Individual Counseling Insights From Westlake Village-Based Patricia McTague-Loft
Many people use the terms “stress” and “pressure” interchangeably. Even dictionary definitions don’t help a whole in drawing distinctions between the two. But if you think about how people use the words in everyday conversation, you start to see some subtle differences.
Pressure has some positive associated connotations. When an athlete or performer performs well in a tense situation or in front of a large crowd, they’re a “pressure player” — which is a pretty good thing, It reveals strength of character, an ability to perform for high stakes. Most people, moreover, find some pressure quite manageable. Even when you complain about pressure, you might subtly acknowledge that some pressure is ok — when you say, for example, there’s been too much pressure at work this week. Some is ok – too much is not okay.
Then there’s stress. It’s hard to think of an everyday phrase with some positive connotations. I’m stressed out. The stress has gotten to him. I can’t take this stress.
Pressure is an outward force compressing you. Stress comes from inside, tearing you apart.
Rachael Ajmera, writing for Healthline, says “Stress can be defined as the feeling of being overwhelmed or unable to cope with mental or emotional pressure. It can have mental and physical consequences.
“At one point or another, most people deal with feelings of stress. In fact, a study from 2015 found that 59% of adults reported experiencing high levels of perceived stress.”
Stress is common, all right, and you probably can identify it pretty easily when you experience it. But there are also some symptoms that you may not recognize as stress-induced. Ajmera offers the following list:
- Decreased energy and insomnia
- Changes in libido
Since the mind and body are so interconnected, it should also come as no surprise that there are often physical effects of stress. Again, Ajerma presents a list of notable consequences, some of which you may not be aware of:
- Chronic pain
- Frequent sickness
- Digestive issues
- Appetite changes and weight gain
- Rapid heartbeat
If the source of your stress is your work, then you may not be able to affect what it is that’s the stressing you out. So, short of finding new employment, you need to find ways to help you deal with it. If everyday reality is the source of your stress, you also don’t have much of an ability to fundamentally change things. So, whatever its cause, We turn again to Ajerma for a handy checklist of ways to help you manage stress in a healthy way:
- Taking breaks from the news
- Taking breaks from your devices (computer, phone, TV)

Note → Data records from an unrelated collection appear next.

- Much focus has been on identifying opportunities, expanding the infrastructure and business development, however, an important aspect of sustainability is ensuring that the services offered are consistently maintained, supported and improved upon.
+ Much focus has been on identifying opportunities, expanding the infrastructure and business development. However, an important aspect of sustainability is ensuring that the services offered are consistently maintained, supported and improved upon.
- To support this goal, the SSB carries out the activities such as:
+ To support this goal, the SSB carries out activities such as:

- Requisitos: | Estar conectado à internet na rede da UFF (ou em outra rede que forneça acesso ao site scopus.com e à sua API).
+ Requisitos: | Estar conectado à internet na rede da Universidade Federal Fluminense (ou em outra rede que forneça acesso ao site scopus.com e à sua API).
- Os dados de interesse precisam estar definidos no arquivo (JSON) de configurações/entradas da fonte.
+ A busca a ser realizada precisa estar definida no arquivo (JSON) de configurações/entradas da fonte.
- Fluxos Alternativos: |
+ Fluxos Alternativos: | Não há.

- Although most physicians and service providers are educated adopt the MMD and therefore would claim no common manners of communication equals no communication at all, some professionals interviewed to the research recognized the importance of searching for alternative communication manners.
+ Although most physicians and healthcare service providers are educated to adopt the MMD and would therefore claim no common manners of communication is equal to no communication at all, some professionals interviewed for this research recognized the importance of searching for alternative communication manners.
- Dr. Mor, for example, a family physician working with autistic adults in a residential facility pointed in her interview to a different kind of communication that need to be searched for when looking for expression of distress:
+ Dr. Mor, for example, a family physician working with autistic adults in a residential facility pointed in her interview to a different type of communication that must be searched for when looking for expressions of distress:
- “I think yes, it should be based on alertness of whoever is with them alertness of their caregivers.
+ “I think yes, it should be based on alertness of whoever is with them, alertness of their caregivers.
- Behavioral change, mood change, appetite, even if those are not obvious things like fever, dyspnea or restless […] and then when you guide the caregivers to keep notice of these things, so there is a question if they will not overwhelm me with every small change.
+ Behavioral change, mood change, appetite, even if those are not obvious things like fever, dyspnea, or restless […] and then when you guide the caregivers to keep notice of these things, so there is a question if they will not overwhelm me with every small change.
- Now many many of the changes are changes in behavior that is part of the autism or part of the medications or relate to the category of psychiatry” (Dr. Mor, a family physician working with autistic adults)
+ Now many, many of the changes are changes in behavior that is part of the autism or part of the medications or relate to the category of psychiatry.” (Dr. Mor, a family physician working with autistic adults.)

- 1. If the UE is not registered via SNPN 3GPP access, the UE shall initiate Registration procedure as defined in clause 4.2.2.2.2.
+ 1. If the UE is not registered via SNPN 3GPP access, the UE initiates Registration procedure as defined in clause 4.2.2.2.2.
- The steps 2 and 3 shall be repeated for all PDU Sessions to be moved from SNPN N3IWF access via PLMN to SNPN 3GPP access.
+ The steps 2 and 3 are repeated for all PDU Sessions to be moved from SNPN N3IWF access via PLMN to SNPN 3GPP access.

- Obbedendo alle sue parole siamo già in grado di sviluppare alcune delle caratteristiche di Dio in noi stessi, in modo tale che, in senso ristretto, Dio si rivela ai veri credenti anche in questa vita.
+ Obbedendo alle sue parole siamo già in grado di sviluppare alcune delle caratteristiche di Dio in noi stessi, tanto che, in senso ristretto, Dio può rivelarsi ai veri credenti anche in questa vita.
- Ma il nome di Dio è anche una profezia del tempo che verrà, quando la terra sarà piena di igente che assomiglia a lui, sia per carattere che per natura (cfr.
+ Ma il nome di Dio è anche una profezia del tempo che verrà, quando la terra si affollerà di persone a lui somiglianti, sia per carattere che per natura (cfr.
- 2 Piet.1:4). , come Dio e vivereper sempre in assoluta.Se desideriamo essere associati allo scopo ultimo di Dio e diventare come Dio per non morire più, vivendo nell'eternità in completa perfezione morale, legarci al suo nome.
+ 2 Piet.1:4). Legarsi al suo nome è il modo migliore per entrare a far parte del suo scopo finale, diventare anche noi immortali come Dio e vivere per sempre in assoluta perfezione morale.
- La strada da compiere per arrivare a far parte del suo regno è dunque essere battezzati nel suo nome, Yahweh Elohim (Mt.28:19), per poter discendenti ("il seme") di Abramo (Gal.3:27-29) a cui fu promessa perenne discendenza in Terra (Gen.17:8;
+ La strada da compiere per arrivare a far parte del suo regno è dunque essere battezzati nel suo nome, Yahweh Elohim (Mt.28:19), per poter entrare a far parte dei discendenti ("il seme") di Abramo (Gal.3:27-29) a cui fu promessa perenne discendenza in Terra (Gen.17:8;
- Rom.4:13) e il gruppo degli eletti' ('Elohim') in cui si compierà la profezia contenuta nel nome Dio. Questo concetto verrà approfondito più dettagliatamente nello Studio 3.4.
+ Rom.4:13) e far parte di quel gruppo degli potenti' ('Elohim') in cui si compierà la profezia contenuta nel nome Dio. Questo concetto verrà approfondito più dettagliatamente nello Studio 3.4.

- Getting adequate exercise and sleep
- Taking breaks to allow your body to rest
- Increasing nutrient-rich foods in your diet
- Doing deep breathing exercises
- Avoiding substance use
- Talking with friends, a trusted advisor, or a therapist
- Building community though faith-based organizations or activities you enjoy
Nothing magic here, just good sound advice. But the point is — if you’re stressed out, you may not be able to eliminate the source, but you do have the power to alleviate its effects. Take control — and you’ll improve both your mental and physical health.